You persevere quite well.

That is an understatement! This is the most long-winded, hair-pulling, angst-invoking project I’ve ever done (and the most expensive) :zipper_mouth_face: BUT it is done at last!

So, the Quarantine Project is DONE. Funny thing, when I started this back in March, we were under a 'stay at home order' (a more polite rendering of quarantine), and now we're under another restriction. Go figure.

Here's some pictures of the finished item...This is the first type of this light I've built that you can remove the bezel by unscrewing it instead of screws. Sorry for the wonky pictures- it was late and I had worked an 11 hr day yesterday...

Inside-New switch from another flashlight that had to be modified to fit. You can see the rubber nipple sticking out of the handle. That's for the taller switch stalk to clear the case.

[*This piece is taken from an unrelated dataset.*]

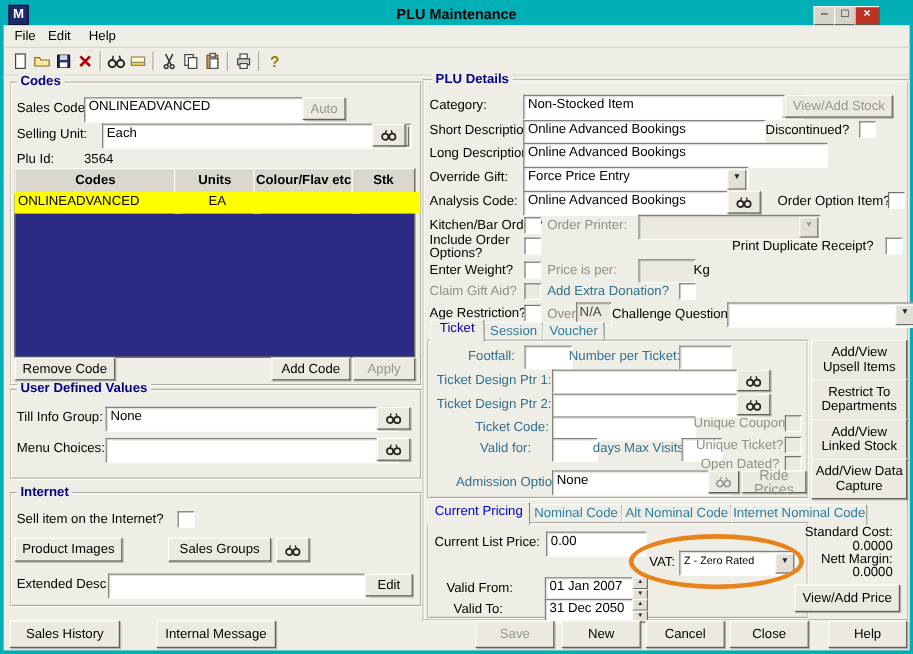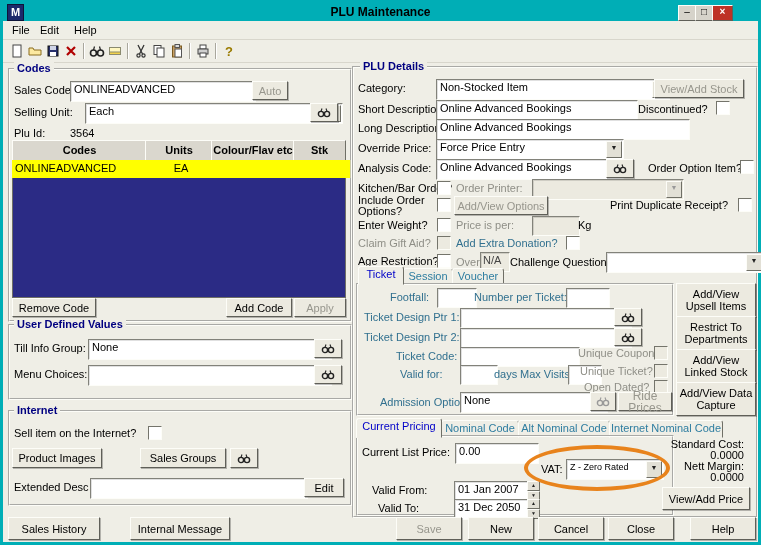"Override Price:" div.lbl { text: Price -> Gift }
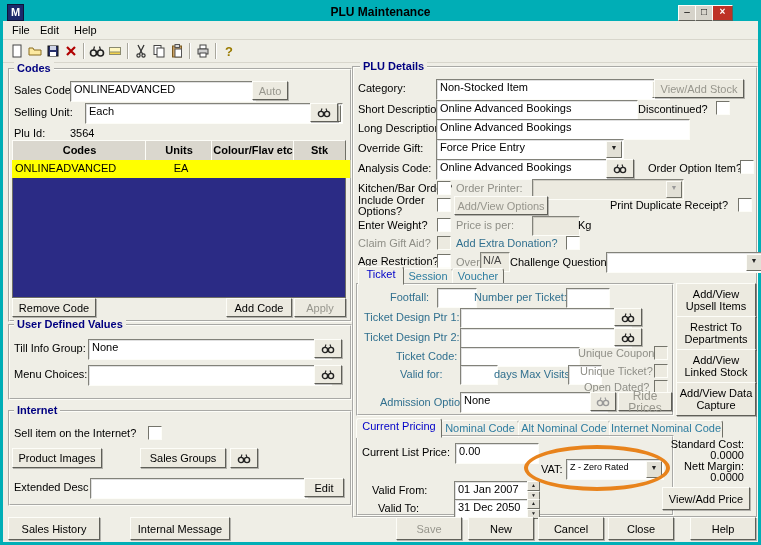"Add/View Options" div.btn { html: <div>Add/View Options</div> -> none }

I chose this host because it's A) big inside and B) has a cool handle/stand!

You can see the cutouts for the balance and charging ports-no, they're not perfect, but it's the best I could do. I may fix that later. Maybe...maybe not.

If you look inside, you can see extensive modifications to the host to fix the reflector in place, make space for the bigger heatsink, and redesigned switch mounting (I broke it several times)

The improved driver holder and mount. I had to make a new one due to the new bigger driver (Mountain Electronics was sold out of the 26 mm version- so I got the 30 mm version). The reflector is held on by two big screws that thread into mounts attached to the reflector base. It's still a 4S fet driver running Bistro UI.

The LED is a XHP70.2 P2 bin 5700k 12 volt version. It actually has a proper centering ring this time! Now I'm getting fancy! The battery pack is now made up of 8 Sanyo 18650GA's to keep the emitter alive on direct-drive. The VTC6's were killing the emitter almost instantly when I had recharged the battery (the XHP70.2 can take some abuse).

I'll get some pictures of the beam later, so stay tuned for those. I have no idea of the lumens or throw yet. I'll measure the throw sometime, when I have time.

Interesting project. Waiting for some numbers. It seems some cheap-copy projects end up costing the same as the original flashlight would cost… (happened to me often enough lol)

Do you have any ports to let cool air in and hot air out?